==================
DAWG documentation
==================

This package provides DAWG(DAFSA_)-based dictionary-like
read-only objects for Python (2.x and 3.x).

String data in a DAWG may take 200x less memory than in
a standard Python dict and the raw lookup speed is comparable;
it also provides fast advanced methods like prefix search.

Based on `dawgdic`_ C++ library.

.. _dawgdic: https://code.google.com/p/dawgdic/
.. _libb64: http://libb64.sourceforge.net/
.. _DAFSA: https://en.wikipedia.org/wiki/Deterministic_acyclic_finite_state_automaton

License
=======

Wrapper code is licensed under MIT License.
Bundled `dawgdic`_ C++ library is licensed under BSD license.
Bundled libb64_ is Public Domain.

Installation
============

From `PyPI <https://pypi.python.org/pypi/DAWG>`_::

    pip install DAWG

Usage
=====

There are several DAWG classes in this package:

* ``dawg.DAWG`` - basic DAWG wrapper; it can store unicode keys
  and do exact lookups;

* ``dawg.CompletionDAWG`` - ``dawg.DAWG`` subclass that supports
  key completion and prefix lookups (but requires more memory);

* ``dawg.BytesDAWG`` - ``dawg.CompletionDAWG`` subclass that
  maps unicode keys to lists of ``bytes`` objects.

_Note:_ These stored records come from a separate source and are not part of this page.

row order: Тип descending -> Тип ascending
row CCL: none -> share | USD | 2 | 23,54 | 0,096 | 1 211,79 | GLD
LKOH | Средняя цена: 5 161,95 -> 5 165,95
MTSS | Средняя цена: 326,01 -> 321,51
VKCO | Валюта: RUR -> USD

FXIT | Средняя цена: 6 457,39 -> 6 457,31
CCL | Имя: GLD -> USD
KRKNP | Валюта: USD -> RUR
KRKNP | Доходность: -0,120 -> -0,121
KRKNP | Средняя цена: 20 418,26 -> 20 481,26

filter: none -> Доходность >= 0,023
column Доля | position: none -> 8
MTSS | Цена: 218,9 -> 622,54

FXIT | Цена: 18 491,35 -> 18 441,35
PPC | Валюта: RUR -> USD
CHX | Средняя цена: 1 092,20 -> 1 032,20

* ``dawg.RecordDAWG`` - ``dawg.BytesDAWG`` subclass that
  maps unicode keys to lists of data tuples.
  All tuples must be of the same format (the data is packed
  using python ``struct`` module).

* ``dawg.IntDAWG`` - ``dawg.DAWG`` subclass that maps unicode keys
  to integer values.

* ``dawg.IntCompletionDAWG`` - ``dawg.CompletionDAWG`` subclass
  that maps unicode keys to integer values.

DAWG and CompletionDAWG
-----------------------

``DAWG`` and ``CompletionDAWG`` are useful when you need
fast & memory efficient simple string storage. These classes
does not support assigning values to keys.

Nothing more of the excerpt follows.